__What you are asked to do__
Omitting all images, transcribe the entries word for word.

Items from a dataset

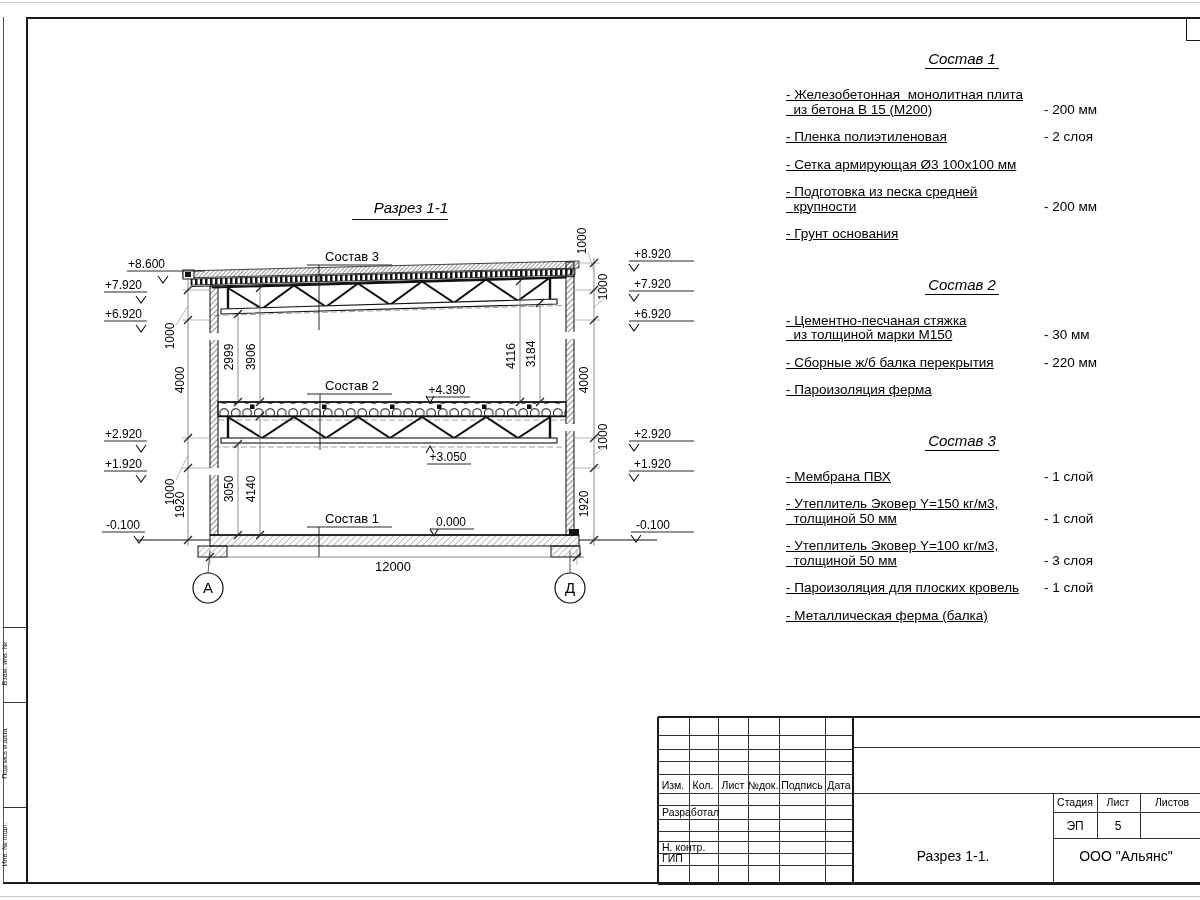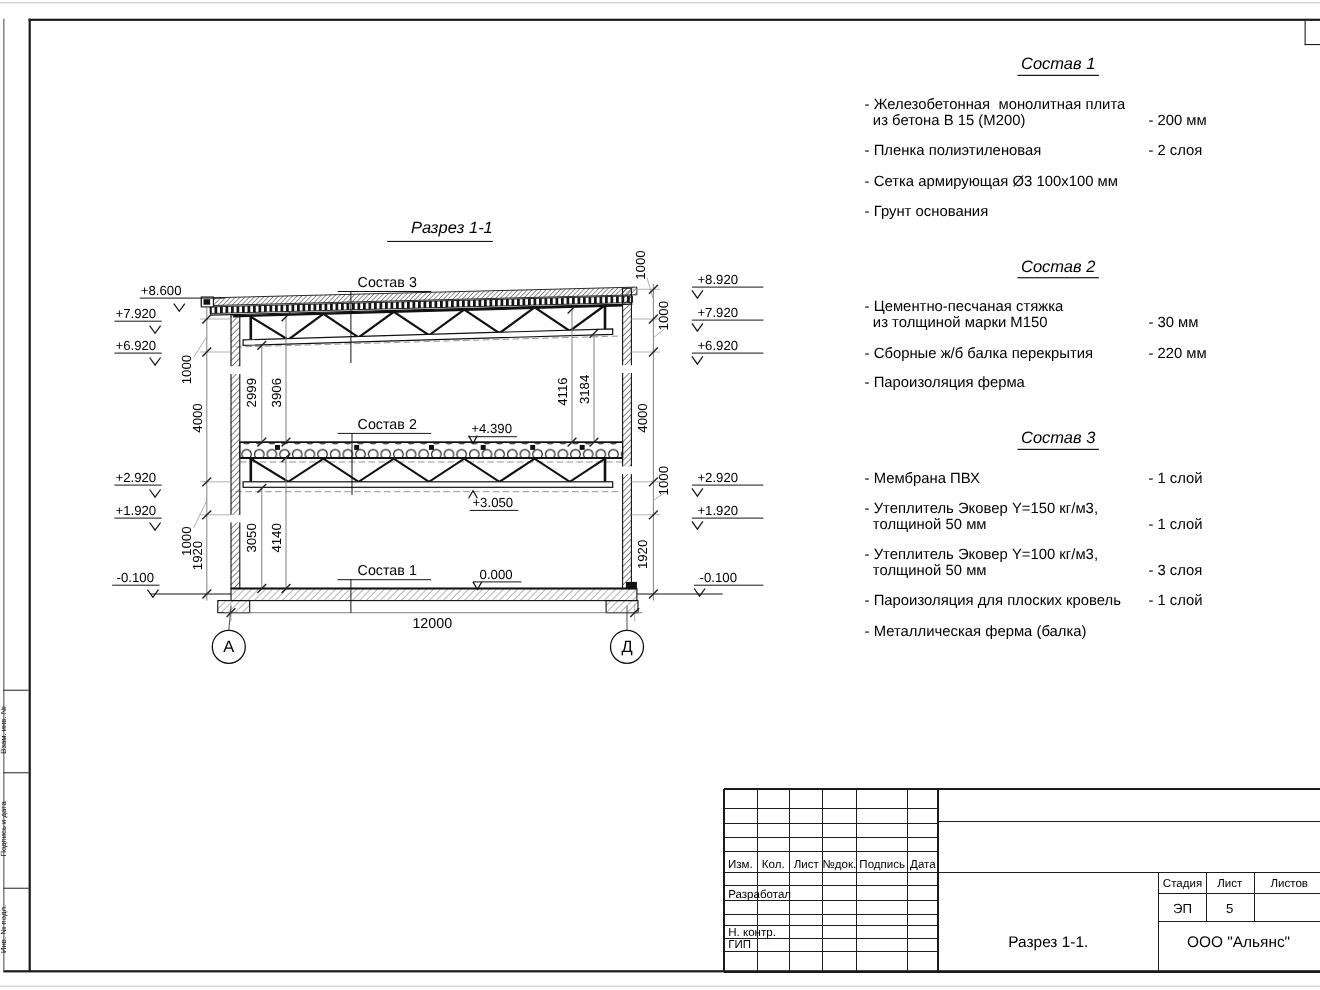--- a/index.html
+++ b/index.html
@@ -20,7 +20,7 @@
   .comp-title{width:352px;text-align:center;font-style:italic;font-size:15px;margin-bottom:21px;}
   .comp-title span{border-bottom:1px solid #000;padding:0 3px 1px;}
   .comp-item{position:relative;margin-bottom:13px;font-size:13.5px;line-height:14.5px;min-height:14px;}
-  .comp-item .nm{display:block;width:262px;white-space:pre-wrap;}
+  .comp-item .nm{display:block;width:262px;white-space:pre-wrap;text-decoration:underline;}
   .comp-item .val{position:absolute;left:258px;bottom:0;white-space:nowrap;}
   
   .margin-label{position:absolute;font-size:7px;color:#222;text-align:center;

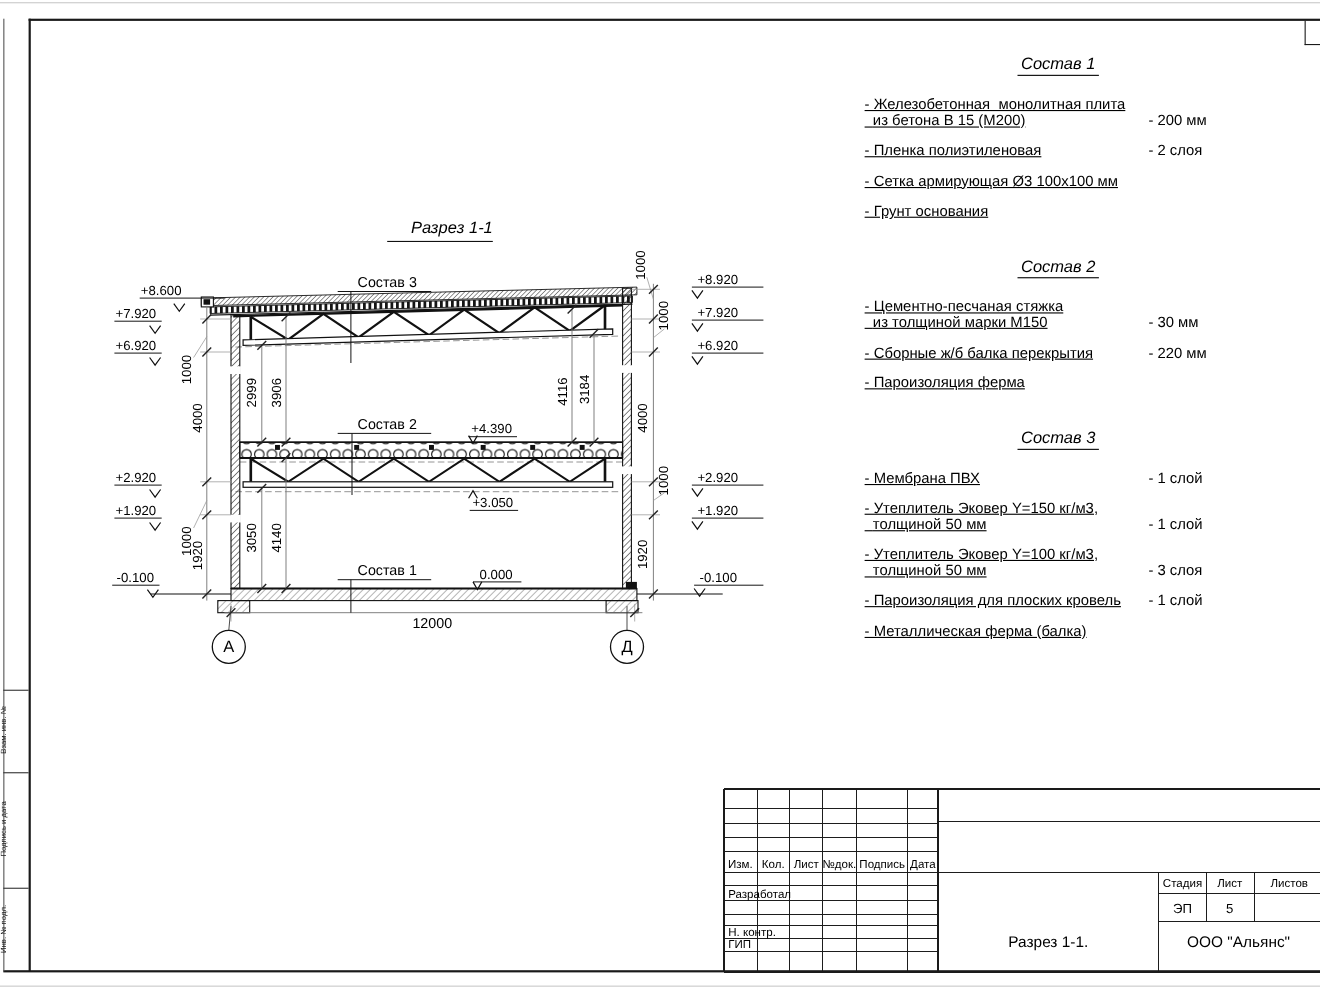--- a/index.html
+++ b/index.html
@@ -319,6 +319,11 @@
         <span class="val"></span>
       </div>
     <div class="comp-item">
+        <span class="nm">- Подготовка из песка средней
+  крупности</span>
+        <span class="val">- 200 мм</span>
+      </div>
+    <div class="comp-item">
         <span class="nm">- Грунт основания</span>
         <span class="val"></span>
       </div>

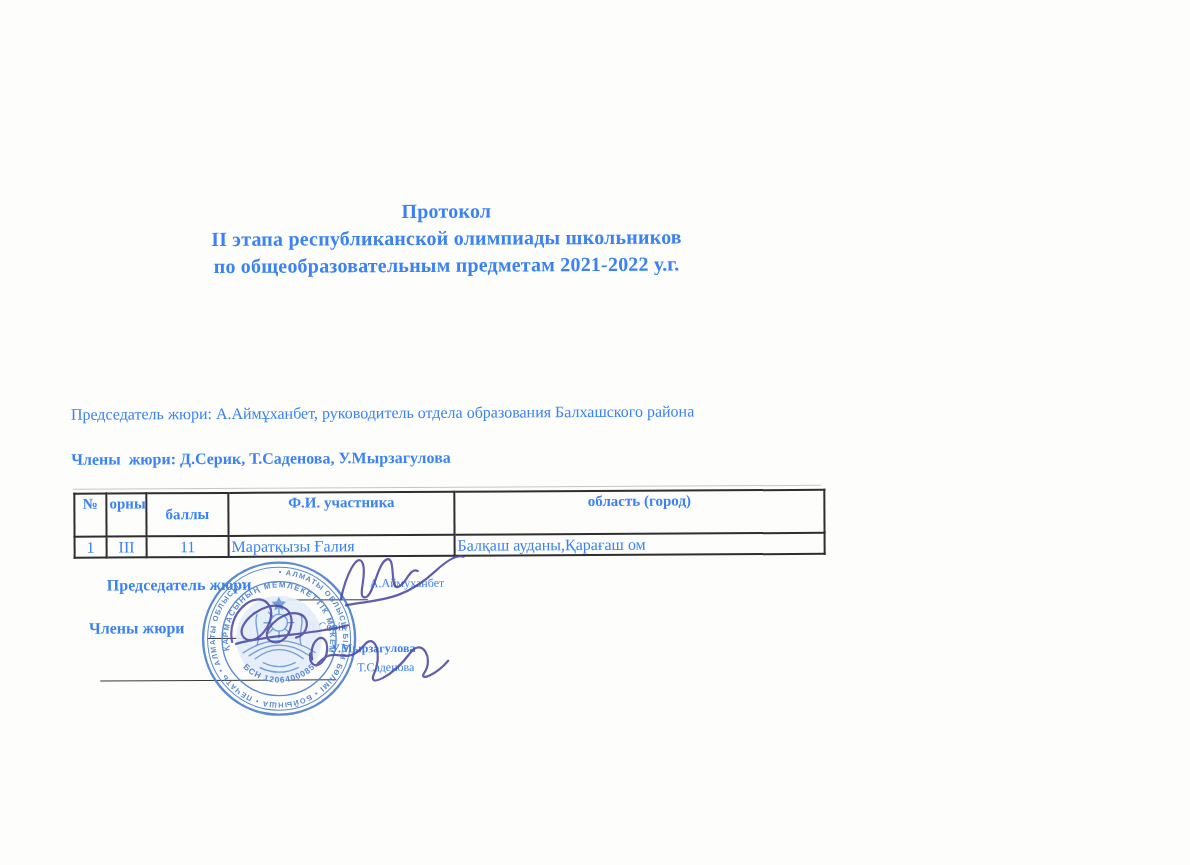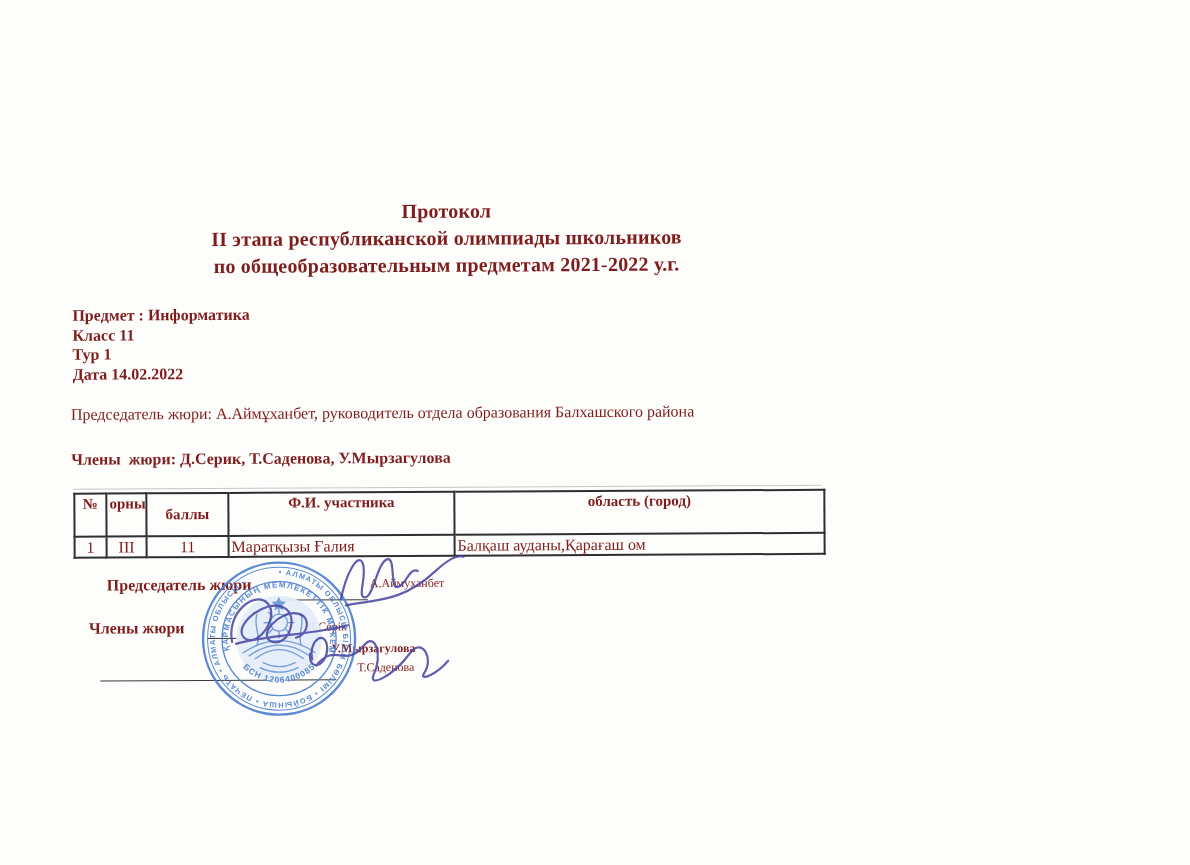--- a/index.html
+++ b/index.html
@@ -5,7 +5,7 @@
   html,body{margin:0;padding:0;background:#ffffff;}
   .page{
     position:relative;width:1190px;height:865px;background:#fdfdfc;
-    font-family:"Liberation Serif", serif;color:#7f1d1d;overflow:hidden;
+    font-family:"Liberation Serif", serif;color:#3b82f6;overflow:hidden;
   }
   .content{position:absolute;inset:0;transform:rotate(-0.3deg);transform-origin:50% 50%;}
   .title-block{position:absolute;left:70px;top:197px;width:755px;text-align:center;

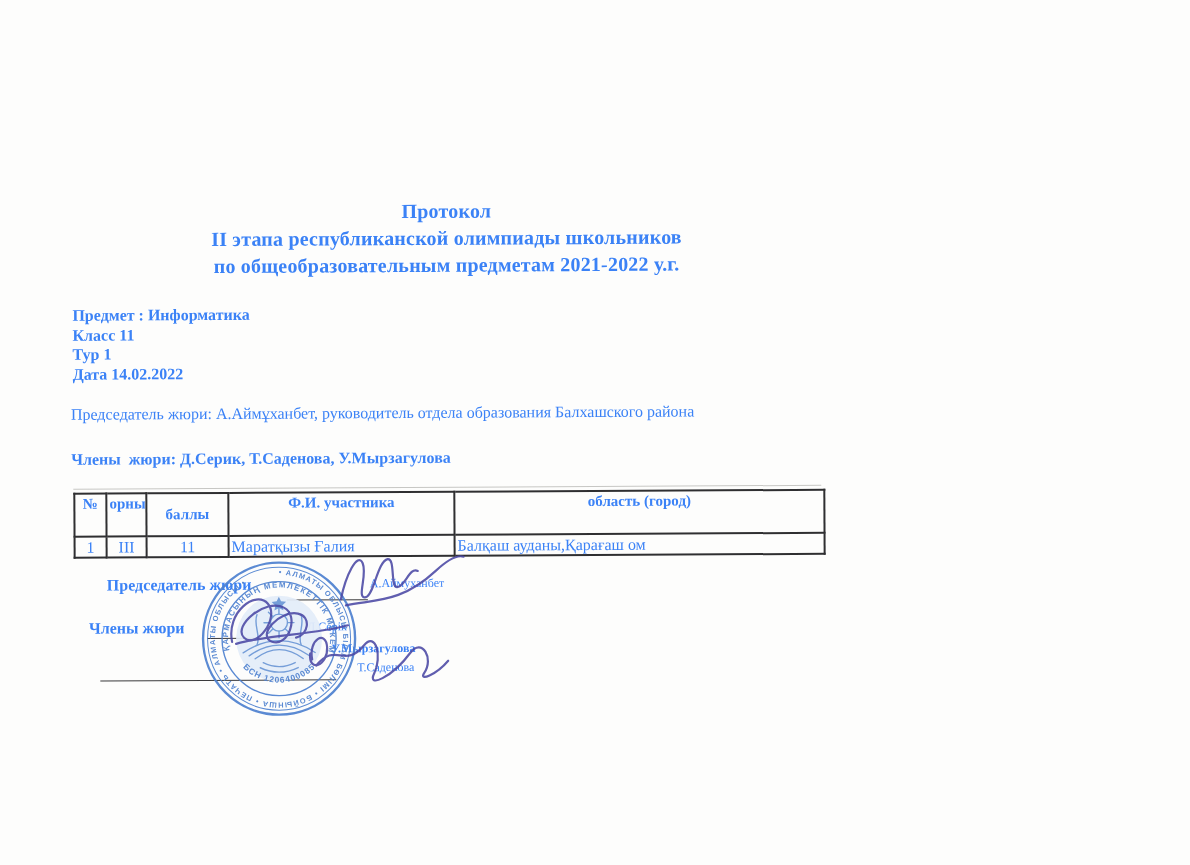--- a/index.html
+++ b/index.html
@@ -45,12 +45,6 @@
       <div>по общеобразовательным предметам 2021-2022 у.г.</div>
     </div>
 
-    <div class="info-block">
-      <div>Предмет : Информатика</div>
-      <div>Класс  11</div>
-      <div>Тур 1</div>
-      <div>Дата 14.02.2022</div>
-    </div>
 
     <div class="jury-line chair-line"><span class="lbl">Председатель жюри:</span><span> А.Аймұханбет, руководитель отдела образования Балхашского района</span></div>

__Your solution__
--- a/index.html
+++ b/index.html
@@ -20,7 +20,7 @@
   .comp-title{width:352px;text-align:center;font-style:italic;font-size:15px;margin-bottom:21px;}
   .comp-title span{border-bottom:1px solid #000;padding:0 3px 1px;}
   .comp-item{position:relative;margin-bottom:13px;font-size:13.5px;line-height:14.5px;min-height:14px;}
-  .comp-item .nm{display:block;width:262px;white-space:pre-wrap;}
+  .comp-item .nm{display:block;width:262px;white-space:pre-wrap;text-decoration:underline;}
   .comp-item .val{position:absolute;left:258px;bottom:0;white-space:nowrap;}
   
   .margin-label{position:absolute;font-size:7px;color:#222;text-align:center;

--- a/index.html
+++ b/index.html
@@ -319,6 +319,11 @@
         <span class="val"></span>
       </div>
     <div class="comp-item">
+        <span class="nm">- Подготовка из песка средней
+  крупности</span>
+        <span class="val">- 200 мм</span>
+      </div>
+    <div class="comp-item">
         <span class="nm">- Грунт основания</span>
         <span class="val"></span>
       </div>

--- a/index.html
+++ b/index.html
@@ -5,7 +5,7 @@
   html,body{margin:0;padding:0;background:#ffffff;}
   .page{
     position:relative;width:1190px;height:865px;background:#fdfdfc;
-    font-family:"Liberation Serif", serif;color:#7f1d1d;overflow:hidden;
+    font-family:"Liberation Serif", serif;color:#3b82f6;overflow:hidden;
   }
   .content{position:absolute;inset:0;transform:rotate(-0.3deg);transform-origin:50% 50%;}
   .title-block{position:absolute;left:70px;top:197px;width:755px;text-align:center;

--- a/index.html
+++ b/index.html
@@ -45,12 +45,6 @@
       <div>по общеобразовательным предметам 2021-2022 у.г.</div>
     </div>
 
-    <div class="info-block">
-      <div>Предмет : Информатика</div>
-      <div>Класс  11</div>
-      <div>Тур 1</div>
-      <div>Дата 14.02.2022</div>
-    </div>
 
     <div class="jury-line chair-line"><span class="lbl">Председатель жюри:</span><span> А.Аймұханбет, руководитель отдела образования Балхашского района</span></div>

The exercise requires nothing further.